General characteristics
- Tonnage: 6,311 gross; 4,843 net;
- Length: 524 ft (160 m)
- Beam: 54 ft (16 m)
- Height: 30 ft (9.1 m)
- Installed power: 2× Scotch marine boilers
- Propulsion: 1,900 horsepower triple expansion steam engine

= SS William H. Donner =

Ship built in 1914

The William H. Donner was an American Great Lakes freighter that was built in 1914 by the Great Lakes Engineering Works of Ashtabula, Ohio, for service on the Great Lakes. She was used to transport bulk cargoes such as iron ore, coal, grain and occasionally limestone. She operated from 1914 as a bulk carrier to 1970, when she was converted to a floating crane ship with two cranes. In order to facilitate better maintenance, most of the ship's superstructure was eventually removed. It remained in service until 2016, when it was deemed obsolete. In 2020, the hull was sold for scrap. It was towed on December 17 from Marinette, Wisconsin, to the Purvis Scrap Yard in Sault Ste. Marie, Ontario, Ontario, Canada above the Soo Locks. The dismantling process most likely began sometime in early 2021, marking the end of the 107 year old vessel.

==History==
The Donner was launched on May 7, 1914, as hull number #134. She had a length of 524-feet, a beam of 54-feet, and a height of 30-feet. She was built using the Isherwood System of longitudinal construction of ships, powered by a 1,900 horsepower triple expansion steam engine fueled by two coal-fired Scotch marine boilers. She had the official number U.S. #212354. She was commissioned by the Mahonig Steamship Company ( M.A. Hanna & Co., Mgr.) of Cleveland, Ohio. Her homeport was Fairport, Ohio. She entered service on July 7, 1914, clearing Ecorse, Michigan, bound for Cleveland, Ohio.

In 1929 the Donner was transferred to the Bethlehem Transportation Corporation's Ore Steamship Company (H.K. Oakes, Mgr.) of Cleveland. In 1955 she was re-registered to Wilmington, Delaware. In 1956 she was converted to a crane ship with two revolving cranes by the American Ship Building Company of Toledo, Ohio.

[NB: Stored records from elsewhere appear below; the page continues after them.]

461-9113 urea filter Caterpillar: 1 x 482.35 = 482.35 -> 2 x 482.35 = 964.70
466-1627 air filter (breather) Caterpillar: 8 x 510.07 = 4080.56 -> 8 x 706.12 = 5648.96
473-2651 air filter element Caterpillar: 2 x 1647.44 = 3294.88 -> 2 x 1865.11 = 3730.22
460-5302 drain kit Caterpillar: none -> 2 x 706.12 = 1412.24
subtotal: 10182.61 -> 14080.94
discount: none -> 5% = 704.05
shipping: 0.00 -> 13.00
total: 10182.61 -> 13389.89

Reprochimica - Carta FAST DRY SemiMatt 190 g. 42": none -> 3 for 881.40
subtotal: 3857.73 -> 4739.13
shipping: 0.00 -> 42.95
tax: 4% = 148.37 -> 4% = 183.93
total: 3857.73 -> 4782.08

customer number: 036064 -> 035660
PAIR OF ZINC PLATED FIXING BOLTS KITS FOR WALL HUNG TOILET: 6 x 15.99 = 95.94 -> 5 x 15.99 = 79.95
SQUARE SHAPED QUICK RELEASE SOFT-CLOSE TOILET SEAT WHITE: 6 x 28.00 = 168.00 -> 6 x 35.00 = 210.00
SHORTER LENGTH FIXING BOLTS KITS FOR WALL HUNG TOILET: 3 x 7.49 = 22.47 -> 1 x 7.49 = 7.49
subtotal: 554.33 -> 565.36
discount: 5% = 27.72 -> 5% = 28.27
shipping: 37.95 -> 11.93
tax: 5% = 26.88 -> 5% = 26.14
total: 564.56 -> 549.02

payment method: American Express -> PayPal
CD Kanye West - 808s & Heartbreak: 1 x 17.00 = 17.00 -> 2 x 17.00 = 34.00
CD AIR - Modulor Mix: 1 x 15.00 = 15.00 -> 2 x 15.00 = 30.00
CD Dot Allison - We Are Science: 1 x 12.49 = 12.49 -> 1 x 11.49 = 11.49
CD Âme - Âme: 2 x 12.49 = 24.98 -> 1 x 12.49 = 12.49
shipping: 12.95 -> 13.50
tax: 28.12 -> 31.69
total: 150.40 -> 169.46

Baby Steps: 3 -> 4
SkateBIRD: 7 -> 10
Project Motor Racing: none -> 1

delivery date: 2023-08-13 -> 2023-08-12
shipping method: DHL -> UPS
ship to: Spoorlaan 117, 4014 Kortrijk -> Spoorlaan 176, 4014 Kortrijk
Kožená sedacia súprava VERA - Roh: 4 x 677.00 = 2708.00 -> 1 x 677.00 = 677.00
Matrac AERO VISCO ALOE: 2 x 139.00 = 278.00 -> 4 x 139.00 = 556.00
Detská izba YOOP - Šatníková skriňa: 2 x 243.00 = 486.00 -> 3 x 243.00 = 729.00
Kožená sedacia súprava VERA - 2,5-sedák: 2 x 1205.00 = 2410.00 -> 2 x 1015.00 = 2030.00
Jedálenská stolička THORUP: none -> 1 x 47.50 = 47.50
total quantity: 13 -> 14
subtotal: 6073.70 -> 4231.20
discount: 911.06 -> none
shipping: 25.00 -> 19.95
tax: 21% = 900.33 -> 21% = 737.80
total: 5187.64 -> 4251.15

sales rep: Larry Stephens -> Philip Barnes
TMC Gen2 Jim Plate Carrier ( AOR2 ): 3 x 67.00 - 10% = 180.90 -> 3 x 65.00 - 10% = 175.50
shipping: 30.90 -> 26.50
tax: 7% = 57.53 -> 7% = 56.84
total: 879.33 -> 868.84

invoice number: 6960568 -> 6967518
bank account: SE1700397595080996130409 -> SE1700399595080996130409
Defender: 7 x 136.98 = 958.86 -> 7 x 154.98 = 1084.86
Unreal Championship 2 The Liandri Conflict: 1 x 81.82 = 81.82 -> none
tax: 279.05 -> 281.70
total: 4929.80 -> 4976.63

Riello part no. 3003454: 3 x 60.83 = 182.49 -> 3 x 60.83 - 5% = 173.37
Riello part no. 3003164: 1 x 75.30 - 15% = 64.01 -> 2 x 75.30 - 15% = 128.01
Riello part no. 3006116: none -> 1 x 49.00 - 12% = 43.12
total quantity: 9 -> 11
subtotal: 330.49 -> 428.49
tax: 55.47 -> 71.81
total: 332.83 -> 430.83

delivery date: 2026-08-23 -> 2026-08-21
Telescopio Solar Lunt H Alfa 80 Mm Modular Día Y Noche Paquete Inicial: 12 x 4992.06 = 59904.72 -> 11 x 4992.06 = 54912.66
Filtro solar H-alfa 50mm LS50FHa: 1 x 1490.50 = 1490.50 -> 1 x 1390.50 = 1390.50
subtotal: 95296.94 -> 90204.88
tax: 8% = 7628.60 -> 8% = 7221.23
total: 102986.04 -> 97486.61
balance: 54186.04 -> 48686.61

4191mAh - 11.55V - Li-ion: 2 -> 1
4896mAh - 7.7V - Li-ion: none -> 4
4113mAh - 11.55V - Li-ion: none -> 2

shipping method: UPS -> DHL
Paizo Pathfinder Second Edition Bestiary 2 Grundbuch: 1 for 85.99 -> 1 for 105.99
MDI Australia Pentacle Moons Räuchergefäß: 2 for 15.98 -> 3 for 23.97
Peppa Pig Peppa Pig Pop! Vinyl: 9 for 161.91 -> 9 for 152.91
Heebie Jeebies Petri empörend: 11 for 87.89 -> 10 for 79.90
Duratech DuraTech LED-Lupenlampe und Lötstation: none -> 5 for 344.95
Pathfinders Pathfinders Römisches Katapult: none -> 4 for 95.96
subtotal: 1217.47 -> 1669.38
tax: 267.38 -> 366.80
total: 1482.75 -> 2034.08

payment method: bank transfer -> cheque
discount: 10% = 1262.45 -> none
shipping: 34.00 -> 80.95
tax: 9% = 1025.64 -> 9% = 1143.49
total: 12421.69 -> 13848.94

In 1970 the Donner was sold to the Miller Compressing Company of Milwaukee, Wisconsin, for use as a freight transfer vessel at Milwaukee. In 1992 she was sold to K & K Warehousing and towed to Menominee, Michigan, then later to Marinette, Wisconsin, to again serve as a freight transfer vessel.

In 2002 the Donners pilothouse was removed. Her final retirement came in March 2016 - after 102 years of service - when she was towed to the Menominee River and moored to await scrapping. The scrap tow was conducted in December 2020.